The other main category of cheap labor was the halfway house residents. They were not paid less, but it was easier to fill those low-paying positions from a labor pool under duress not to be sent back to an institution. They were often men who had suffered some major disturbances in their lives. There was Clarence Cadberry. In 1980, he was a man in his fifties, very mild-mannered, hardly ever speaking to anyone unless spoken to. He was reputed to have killed his wife 10 years prior to his release to the halfway house. (Reputed, I say, because I wasn't going to go up to him and ask him about it.) We were getting him fresh out of the funny farm, I guess. He admitted that he was heavily medicated all the time. He was thus employed with us for 3 or 4 years, then one day disappeared. He'd never misbehaved at work. I heard once or twice that he'd failed to show up on schedule at the halfway house, so maybe they sent him back to the mental institution "for his own good".

The Boogie Man

Maybe he had some unpleasant incident at the Home, similar to that of Howard, a strong young man who worked in the welding shop, mostly fixing the lawn mowers and other small motors. Howard came to us from the same halfway house after Mr. Cadberry had come and gone. Howard seemed like he could have been very likeable, except that his demeanor was just a tad on the Norman Bates side. He had that unemotional stare down pat, except when he was fixing something—then he looked furious. If it was HIS job, he was going to get it done NOW! He approached each fixit job in a hurry, as if it was an enemy that he was determined to push, pull, or pound into submission. Because we liked him, we just dismissed all that Norman Bates business from our minds. I guess we pretended he was more of a Boo Radley type of Boogie Man (the timid recluse in the book and movie, "To Kill A Mockingbird").


Once, standing in the paved work yard during a slow period, he calmly recounted an incident in which he was shot at in the woods when he was younger. He'd hit the dirt quickly, but was able to shoot back at the movement he'd detected in some tall grass. I was amazed to hear him talk so much about anything, but this was a creepy story, too, not just an unexpected one. He knew he was a good shot, he told us without much expression, and he never heard any further sound. He hid for a long time, stretched out silently in a ditch and listening, then carefully slunk away. He left that area of the state the next day and never heard or tried to hear whether anyone had been wounded or killed. He didn't want to know. He believed he'd killed whoever had fired the shot at him, though. He was very calm telling the story, perhaps because he was always on heavy tranquilizers (I had once heard him mention Thorazine as one of his medications.) He was therefore generally calm. I think if he'd cut off a finger, he would not have been overly emotive—he would have just gripped it to slow the bleeding until somebody came to help.

The Hammer

But then one day Howard picked up a hammer and beat the utter crap out of a coworker. Howard got mad when the other guy started yelling at him and crowding him into a corner. I was told that Howard used the wooden end of the hammer to smack him with, but still gave the guy quite a beating. Howard was a very strong young man.

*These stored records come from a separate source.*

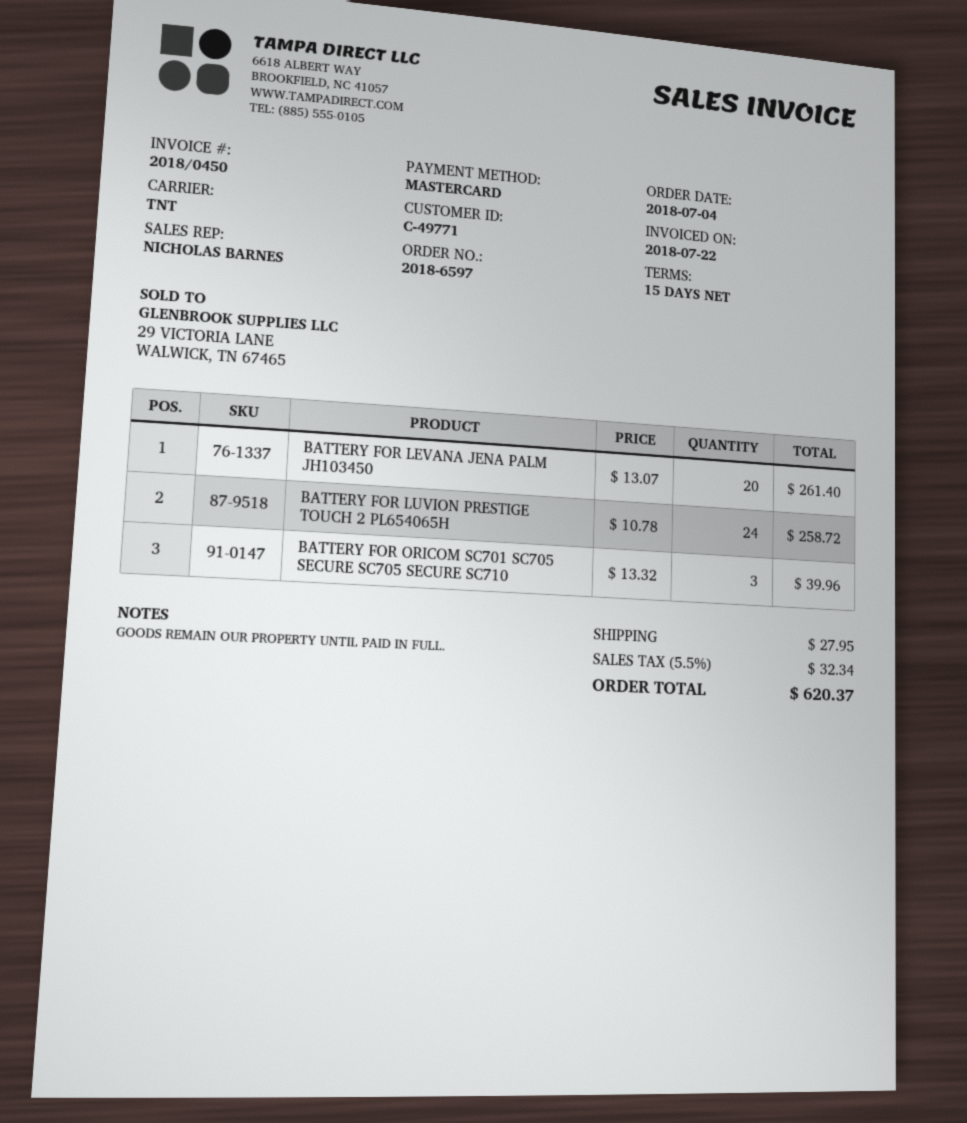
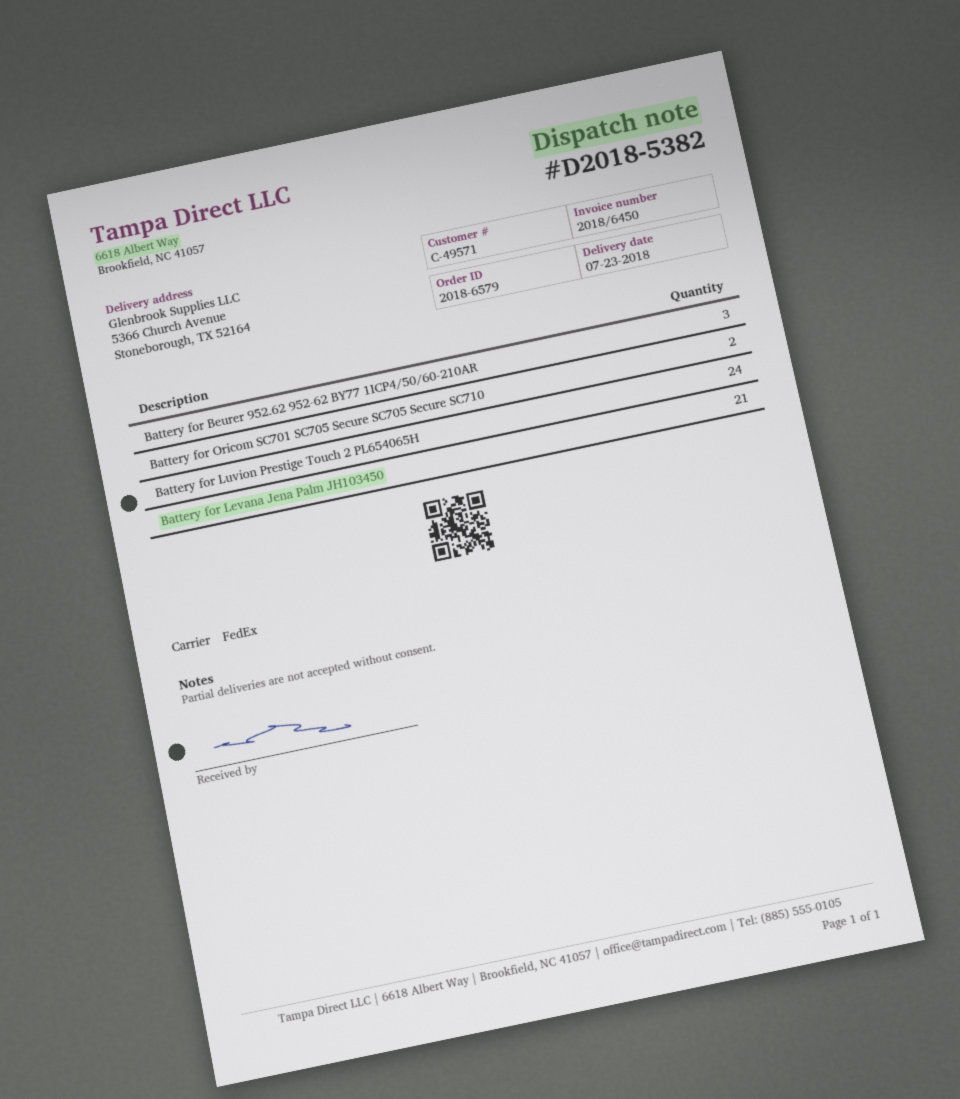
order number: 2018-6597 -> 2018-6579
invoice number: 2018/0450 -> 2018/6450
customer number: C-49771 -> C-49571
shipping method: TNT -> FedEx
BATTERY FOR LEVANA JENA PALM JH103450: 20 -> 21
BATTERY FOR ORICOM SC701 SC705 SECURE SC705 SECURE SC710: 3 -> 2
Battery for Beurer 952.62 952-62 BY77 1ICP4/50/60-210AR: none -> 3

Greenson, the irritating coworker, was just that type, I thought at the time. A troublemaker. He always had bad judgment. But he drank a good bit and I'd guess that he didn't even have any interest in good judgment most days. If he hadn't been a bad-tempered fool, he and Howard might have both kept their jobs. But the University had a policy against fighting, no matter how it started, and both workers were fired.

I think Greenson would have eventually been fired anyway, if only for chronic absenteeism. On the other hand, Howard might not have lasted long, either—he might have hammered somebody's head that wasn't as hard as Greenson's and killed him. (Not me, I thought. It may not have been true, but I thought I knew how to smile and kiss up to a madman with muscles!) Not caring much for drunks, it was my fantasy that maybe he'd have killed one of the many drunks that the University kept off the streets by hiring them at low wages to operate equipment and dangerous power tools on campus. When sober, some of the higher-functioning drunks were quite skilled carpenters, mechanics, and so forth. But that's another story.